Much of the thinking about political coverage in local television
traditionally has been based on the recommendations of TV consultants who
help steer many local newsrooms toward the stories and story approaches they
believe audiences want. They base their recommendations on audience surveys.
And herein lies the problem.

A standard survey from one of the nation's major television consulting firms
— typical of those used industrywide — has plenty of targeted questions on
whether audiences want specific types of consumer news, including everything
from where to shop to how to avoid getting ripped off. There are also
questions to gauge interest in topics from parenting tips to pet care.

But the question about politics is put as follows: "How interested are you
in news reports about issues and activities in government and politics?"

The less specific the question, the less useful the answer, according to
polling professionals.
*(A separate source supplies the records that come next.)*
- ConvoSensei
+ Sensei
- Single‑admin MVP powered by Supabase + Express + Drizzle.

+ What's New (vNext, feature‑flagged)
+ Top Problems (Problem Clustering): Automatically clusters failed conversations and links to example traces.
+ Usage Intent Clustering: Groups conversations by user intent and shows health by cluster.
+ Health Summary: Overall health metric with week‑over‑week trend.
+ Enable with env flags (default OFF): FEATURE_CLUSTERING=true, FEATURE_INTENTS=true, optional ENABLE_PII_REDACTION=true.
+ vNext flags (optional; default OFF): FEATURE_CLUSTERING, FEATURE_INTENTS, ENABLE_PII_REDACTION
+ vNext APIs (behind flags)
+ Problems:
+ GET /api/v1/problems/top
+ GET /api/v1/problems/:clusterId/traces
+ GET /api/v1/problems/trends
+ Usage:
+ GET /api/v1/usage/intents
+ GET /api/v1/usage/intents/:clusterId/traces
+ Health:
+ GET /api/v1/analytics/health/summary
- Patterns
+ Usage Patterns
In this case, the question was so general it was
meaningless.

What would happen if the questions about politics were framed as
specifically as those about pet care?

The Pew Research Center conducted a nationwide poll that included the
standard consultant question on politics. Only 29% said they'd be very
interested in that kind of reporting. Yet when people were asked whether
they'd be interested in "news reports about what government can do to
improve the performance of local schools," the percentage of "very
interested" jumped to 59%. Similarly, when participants were asked whether
they'd be interested in reports on what government could do to ensure that
public places were safe from terrorism, the percentage of "very interested"
rose to 67%.

Similar interest-level percentages were tallied for stories about reducing
health-care costs. All of these topics, from schools to health care to
public safety, have everything to do with politics and government.
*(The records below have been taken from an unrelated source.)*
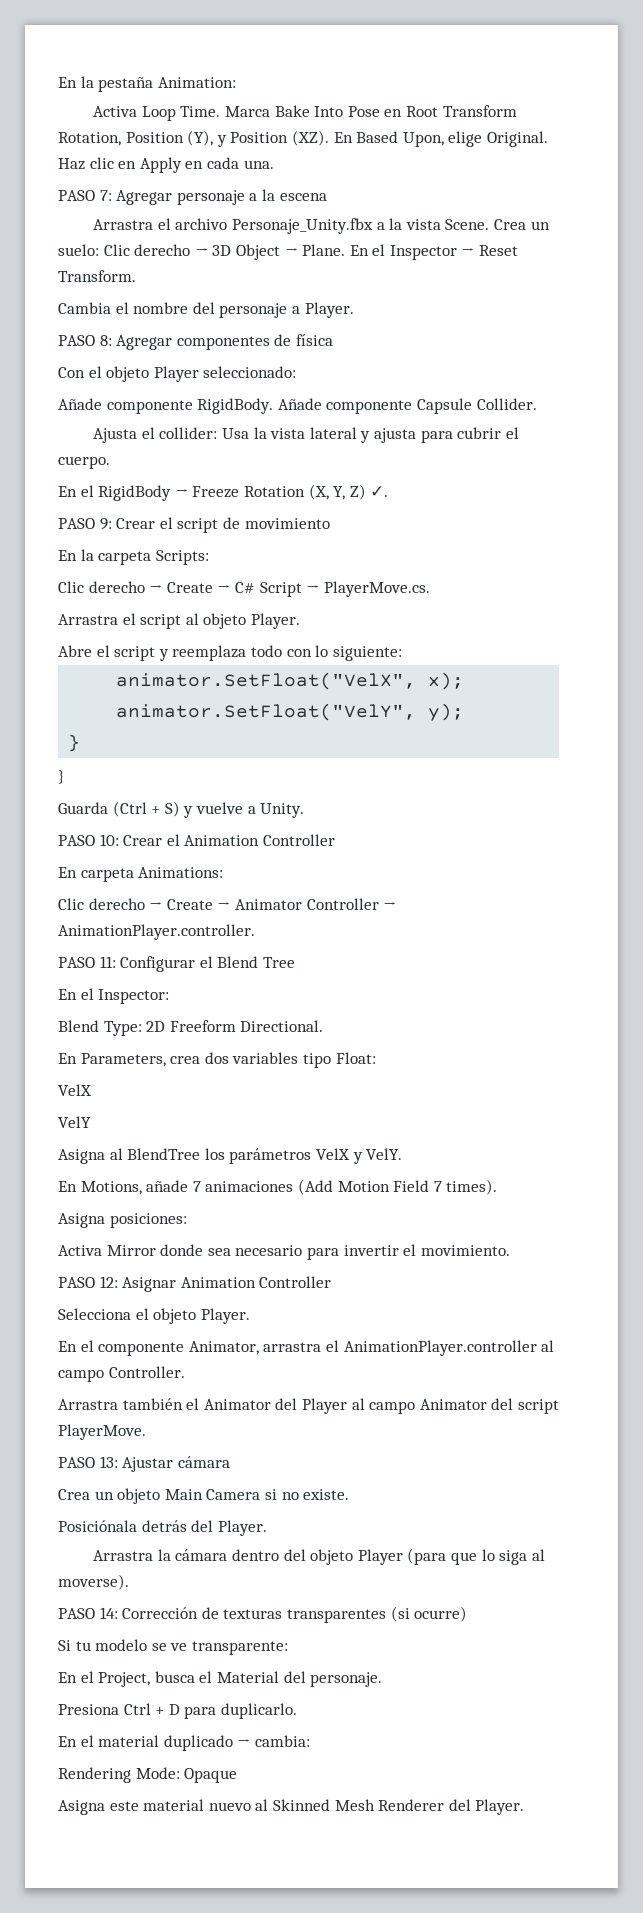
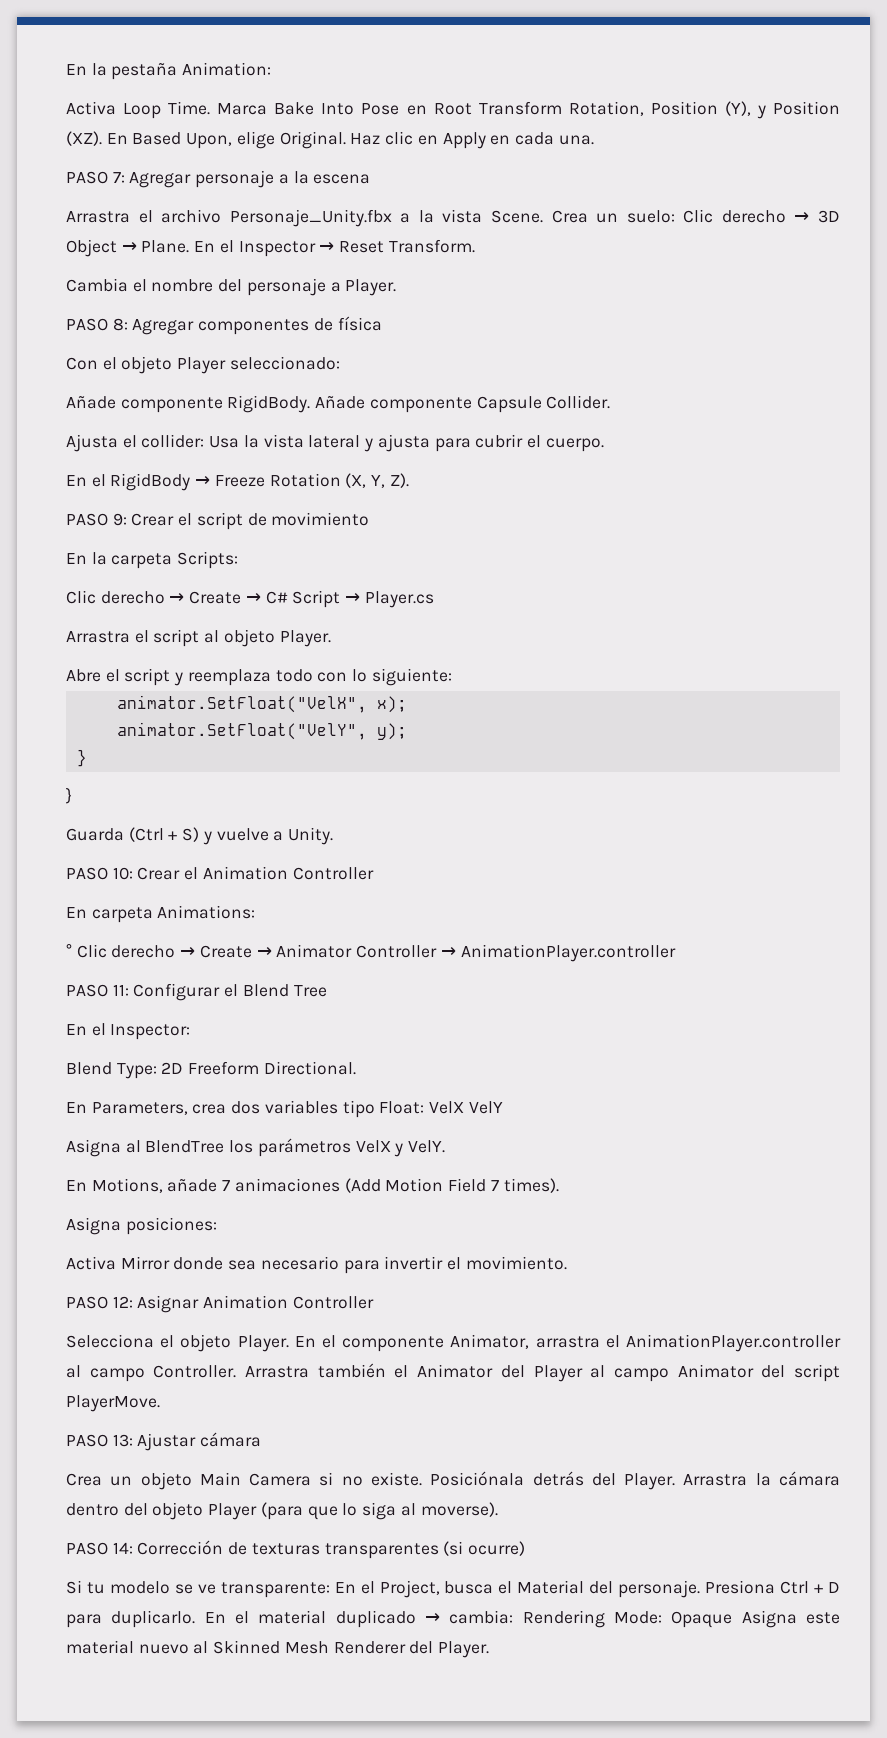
- En el RigidBody → Freeze Rotation (X, Y, Z) ✓.
+ En el RigidBody → Freeze Rotation (X, Y, Z).
- Clic derecho → Create → C# Script → PlayerMove.cs.
+ Clic derecho → Create → C# Script → Player.cs
- Clic derecho → Create → Animator Controller → AnimationPlayer.controller.
+ ° Clic derecho → Create → Animator Controller → AnimationPlayer.controller
- En Parameters, crea dos variables tipo Float:
- VelX
- VelY
+ En Parameters, crea dos variables tipo Float: VelX VelY
- Selecciona el objeto Player.
- En el componente Animator, arrastra el AnimationPlayer.controller al campo Controller.
- Arrastra también el Animator del Player al campo Animator del script PlayerMove.
+ Selecciona el objeto Player. En el componente Animator, arrastra el AnimationPlayer.controller al campo Controller. Arrastra también el Animator del Player al campo Animator del script PlayerMove.
- Crea un objeto Main Camera si no existe.
- Posiciónala detrás del Player.
- Arrastra la cámara dentro del objeto Player (para que lo siga al moverse).
+ Crea un objeto Main Camera si no existe. Posiciónala detrás del Player. Arrastra la cámara dentro del objeto Player (para que lo siga al moverse).
- Si tu modelo se ve transparente:
- En el Project, busca el Material del personaje.
- Presiona Ctrl + D para duplicarlo.
- En el material duplicado → cambia:
- Rendering Mode: Opaque
- Asigna este material nuevo al Skinned Mesh Renderer del Player.
+ Si tu modelo se ve transparente: En el Project, busca el Material del personaje. Presiona Ctrl + D para duplicarlo. En el material duplicado → cambia: Rendering Mode: Opaque Asigna este material nuevo al Skinned Mesh Renderer del Player.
This experiment in research methods suggests at least two lessons.

First, the research that has dominated TV consulting about covering public
life is faulty. The standard questions on politics, at least from this
consulting firm, were not social science as much as self-fulfilling
prophecy.

Second, the reframed questions offer a guide for TV journalists about how to
make stories about public life more relevant and more popular. They should
frame the issue in a way that is relevant to people's lives — how the issue
affects their schools, their health, their safety — and then connect the
dots between the problems that people wrestle with and what government might
do to be helpful.

Journalists need to focus on people and their problems, not politicians and
theirs. When local television news does that, the results can be striking.
As ratings for local TV news now are falling generally, setting aside
old-style consulting and doubtful research probably are key to navigating an
increasingly difficult future.

Originally published in the Los Angeles Times on October 15, 2002.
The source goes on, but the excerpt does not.